● Source records
Start of Block

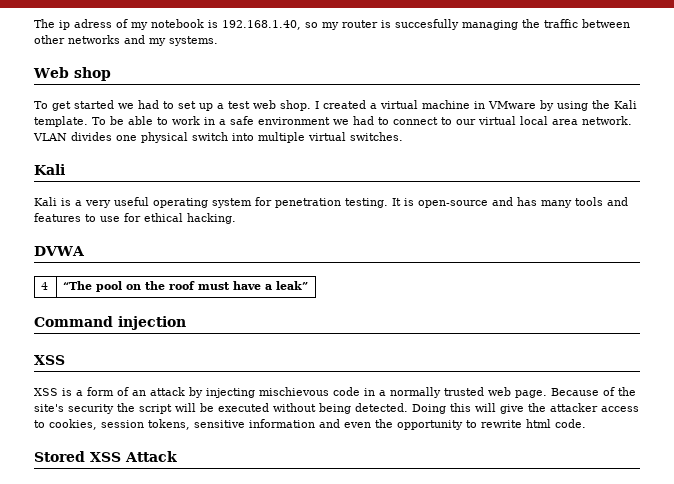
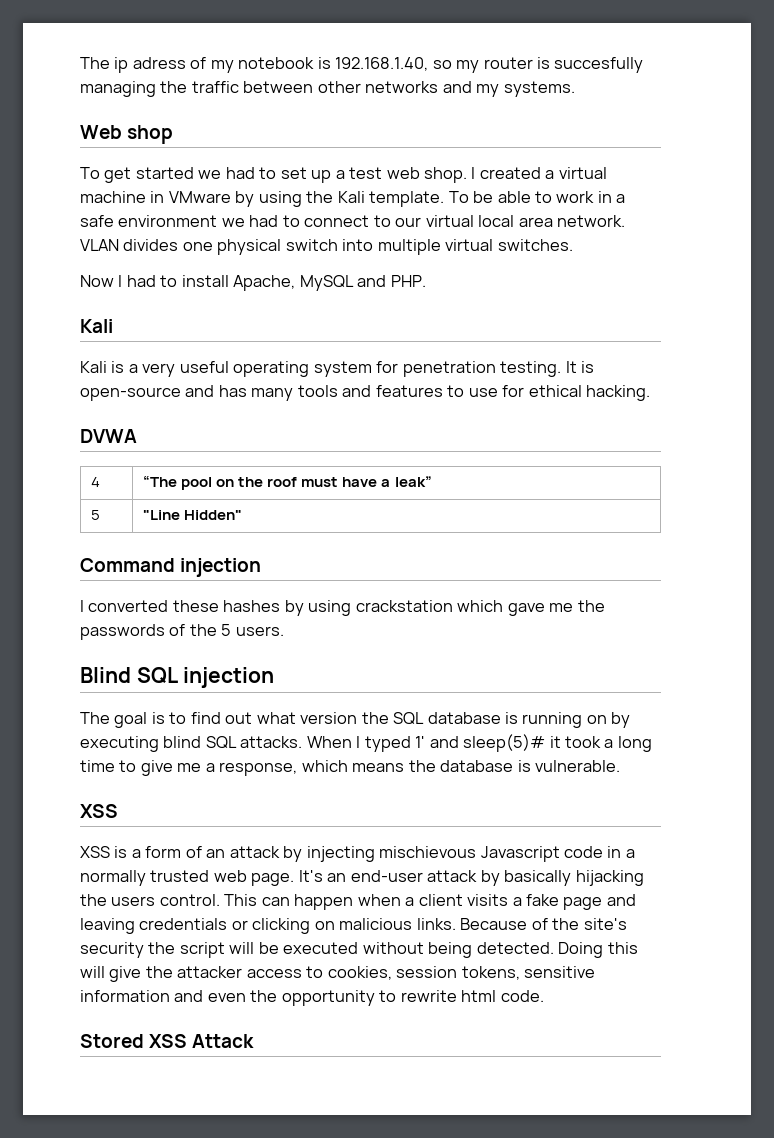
(403, 136) none -> [80,275,426,291] // Now I had to install Apache, MySQL and PHP.
(309, 285) none -> [91,510,101,520] [143,510,243,520] // 5 | "Line Hidden"
(186, 323) none -> [80,600,605,616] [80,624,284,640] [80,667,275,688] [80,712,631,728] [80,734,652,752] [80,760,621,776] // I converted these hashes by using crackstation which gave me the passwords of the 5 users. // Blind SQL injection // The goal is to find out what version the SQL database is running on by executing blind SQL attacks. When I typed 1' and sleep(5)# it took a long time to give me a response, which means the database is vulnerable.
(329, 391) none -> [480,846,560,862] Javascript
(547, 394) none -> [298,870,644,886] [80,894,636,910] [80,918,456,934] It's an end-user attack by basically hijacking the users control. This can happen when a client visits a fake page and leaving credentials or clicking on malicious links.

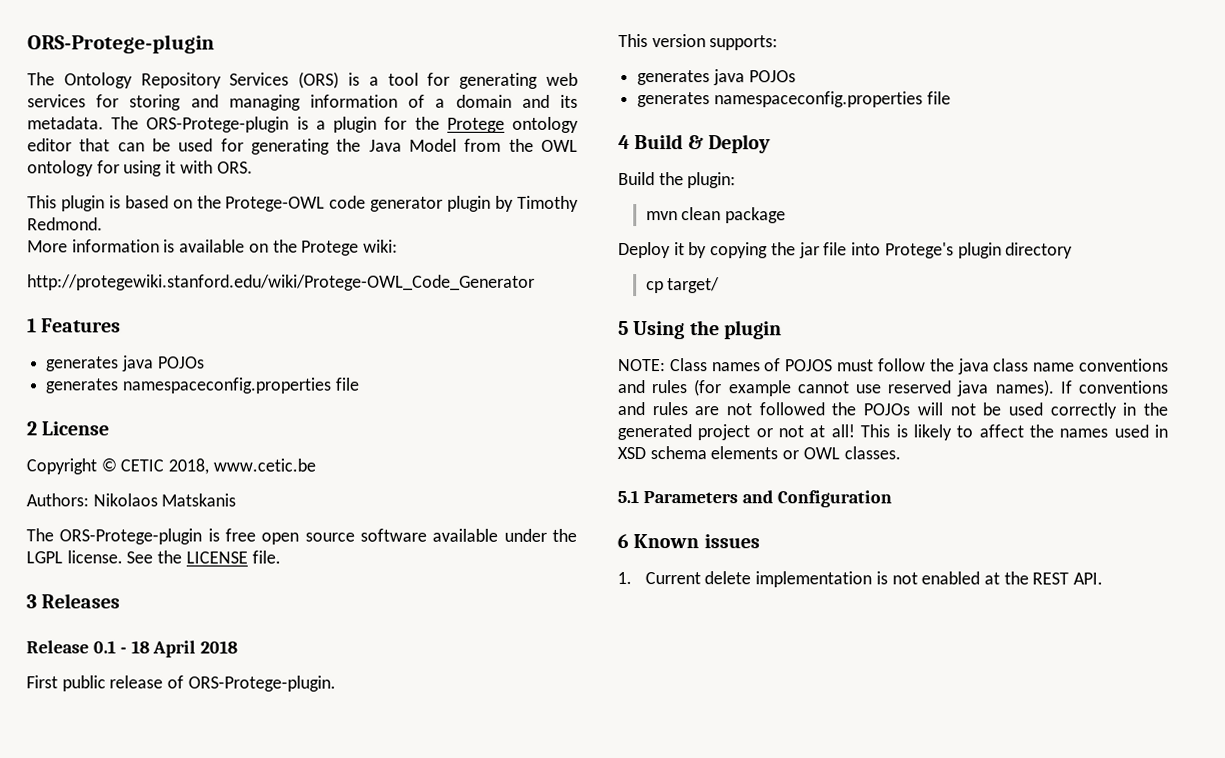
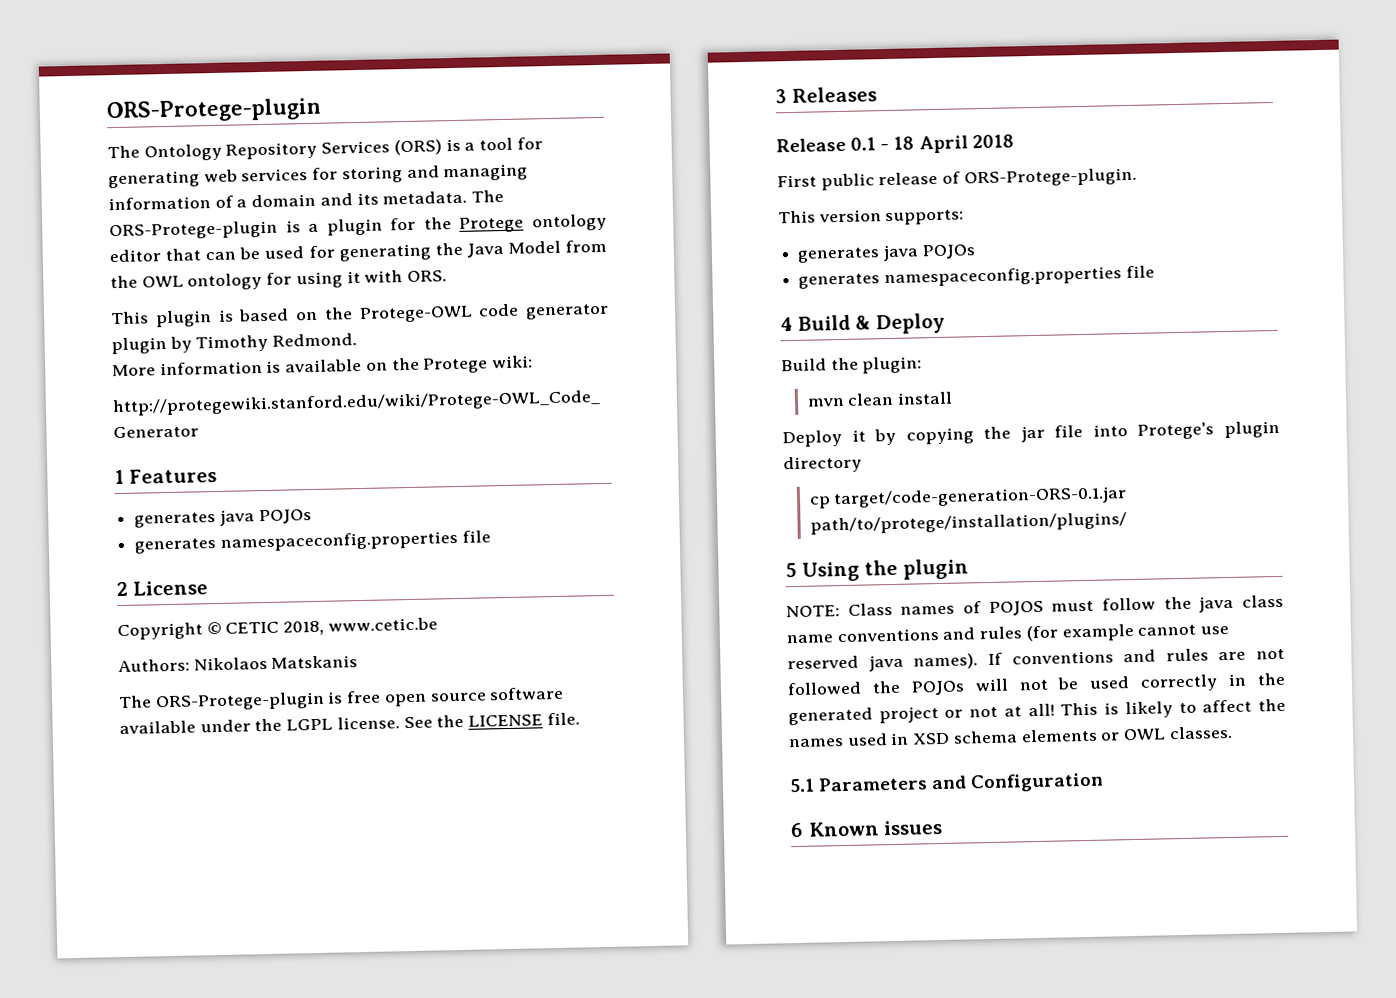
[725,207,787,224] package -> [897,391,954,405] install
[667,277,721,294] target/ -> [833,486,1128,509] [809,512,1127,535] target/code-generation-ORS-0.1.jar path/to/protege/installation/plugins/
[617,571,1104,588] // 1. Current delete implementation is not enabled at the REST API. -> (944, 827) none

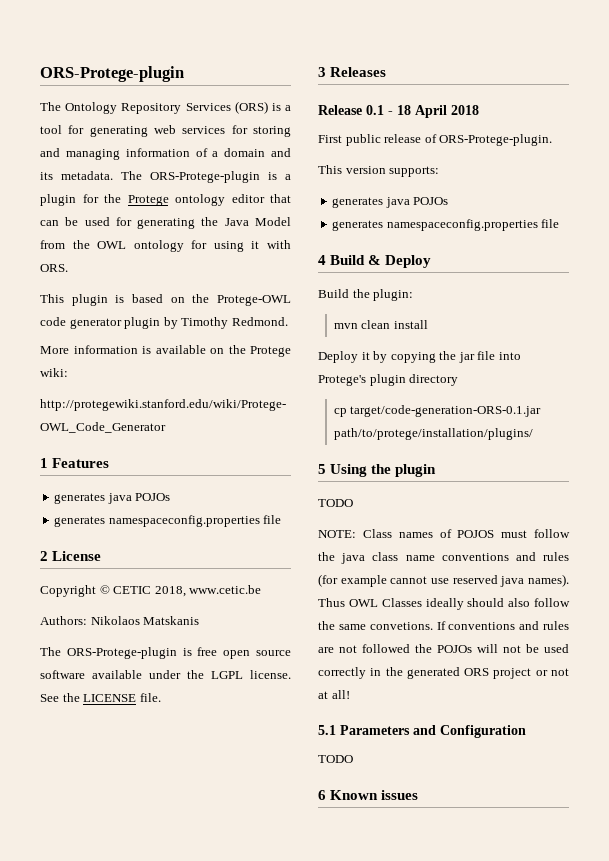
(969, 569) none -> [318,499,353,507] // TODO
(979, 661) none -> [318,598,570,610] [318,621,433,630] Thus OWL Classes ideally should also follow the same convetions.
(873, 716) none -> [464,668,490,676] ORS
[1060,698,1286,719] [789,725,1233,748] This is likely to affect the names used in XSD schema elements or OWL classes. -> (350, 694) none
(1105, 782) none -> [318,755,353,763] // TODO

End of Block

● Problem statement
Whatever lies between the first line of the data and the line holding "(329, 391) none", inclusive, should be repeated exactly, apart from the pictures.

● Task response
(403, 136) none -> [80,275,426,291] // Now I had to install Apache, MySQL and PHP.
(309, 285) none -> [91,510,101,520] [143,510,243,520] // 5 | "Line Hidden"
(186, 323) none -> [80,600,605,616] [80,624,284,640] [80,667,275,688] [80,712,631,728] [80,734,652,752] [80,760,621,776] // I converted these hashes by using crackstation which gave me the passwords of the 5 users. // Blind SQL injection // The goal is to find out what version the SQL database is running on by executing blind SQL attacks. When I typed 1' and sleep(5)# it took a long time to give me a response, which means the database is vulnerable.
(329, 391) none -> [480,846,560,862] Javascript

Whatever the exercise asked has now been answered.